Once the choices are made and the application is built, how do companies evolve? I've been bitten by this recently on my own small EE project. In a matter of a year, the component technologies have changed dramatically. Deprecation is rampant, backward compatibility is elusive, and the standards are changing. I understand the issue of technology migration in general but in this EE world, the depth and breadth of the problem seems so vast as to make it intractable for traditional approaches.

As I interviewed for all the J2EE jobs I spoke of eariler, this theme seemed universal. All the companies were struggling to keep up. All the companies were in some form of entropic distress. None of them seemed to have an answer other than to throw more people and more expertise at their problem. Hire someone well-versed in the latest toolkits and TLAs and hope they are the hero that saves the day.

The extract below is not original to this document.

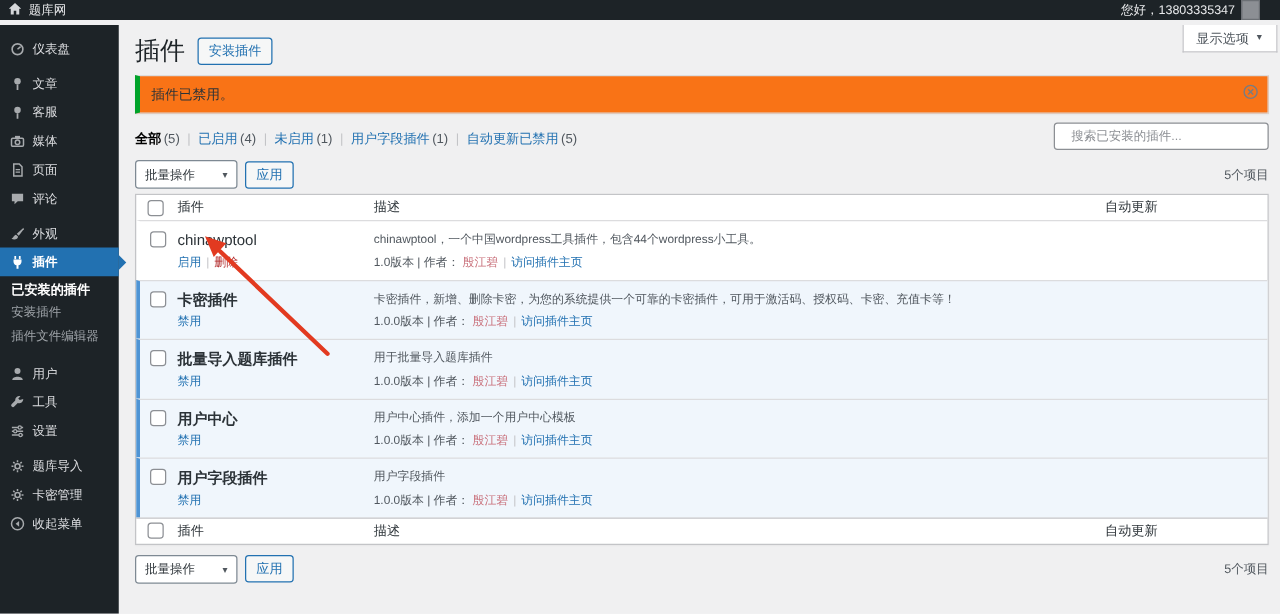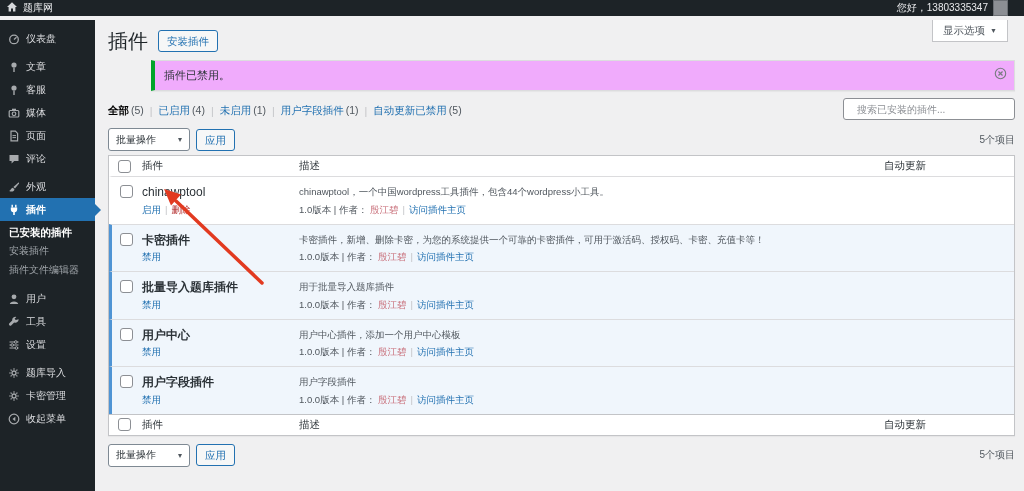"显示选项" .screen-options { right: 16px -> 2px }
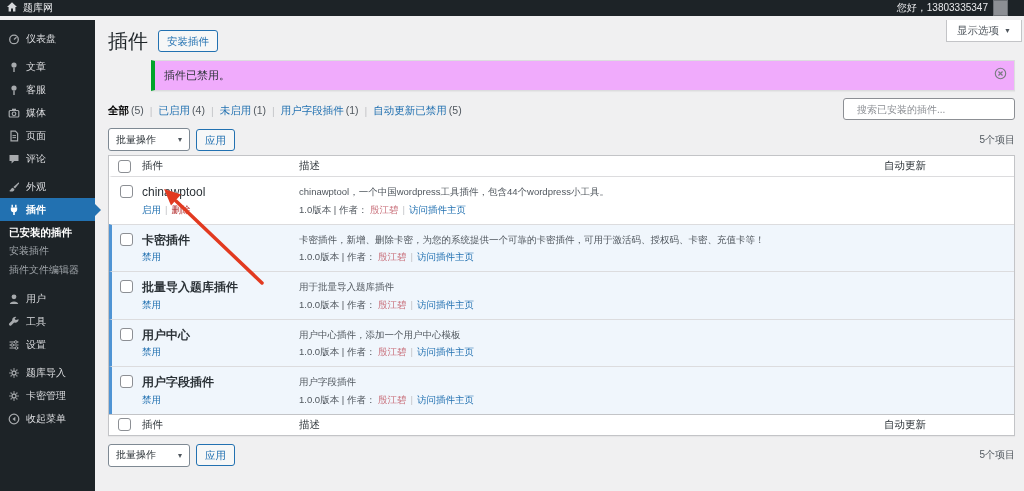"插件已禁用。" .notice { background: #f0abfc -> #f97316; margin-left: 43px -> none }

Maybe my impressions are wrong. Maybe I'm trying to justify my ingrained prejudices toward enterprise Java. I don't know. But now that I've sipped the Kool-Aid, I'm beginning to wonder if I'm making a mistake. Ah heck! Look on the bright side: If nothing else, there's plenty of work to do! Gulp!


James Watson

Posts: 2024
Nickname: watson
Registered: Sep, 2005

Re: Java EE: "Java Ever Evolving" Posted: Jun 26, 2006 8:35 AM
Reply to this message Reply
> EJB: Distributed Objects Gone Bad</h1>
>
> How in the world did EJB end up requiring that an object
> need multiple
> interfaces? Why is the programmer burdened with so many
> details? Why is this
> technology so over-complicated? Why is it so limited? Why
> is it so slow?
> Why is it so heavy? Why must all my "distributed objects"
> run in a single
> app server? The list goes on and on.

Most of these complaints are universally accepted as being pretty obvious. The original J EE specs were built wrong from the ground up. A flawed design philosophy is like a mis-poured foundation.

I remember being frustrated by all the esoteric gotchas in J2EE and if you didn't buy into it 100% and know every one of the thouands of details of what it took to make it work you 'just didn't get it'.

If I'm not mistaken, that's why there is so much change. The whole thing had to be cleaned up and simplified into what it should have been in the first place. Now comes the hard part: getting all of the people who have been singing it's praises for years to turn around and admit it was crap all along and start dismantling the mess that was created.

Damon Henry

Posts: 1
Nickname: dnice
Registered: Jun, 2006

Re: Java EE: "Java Ever Evolving" Posted: Jun 26, 2006 2:32 PM
Reply to this message Reply
Great post. I'm a 8+ year Java veteran and I'm having a hard time justifying it for use on most projects. The amount of effort required to get anything done (unless you're using an IDE) is far from trivial. I've never been a fan of J2EE for that reason and it appears Web Services are going down the same path as J2EE. There seems to be an unwritten rule in the Java community that "if it ain't hard, it ain't right". I've become a huge fan of RoR because it can easily accomodate most web based projects with minimal amount of effort. EJB 3.0 makes things easier but not easy enough.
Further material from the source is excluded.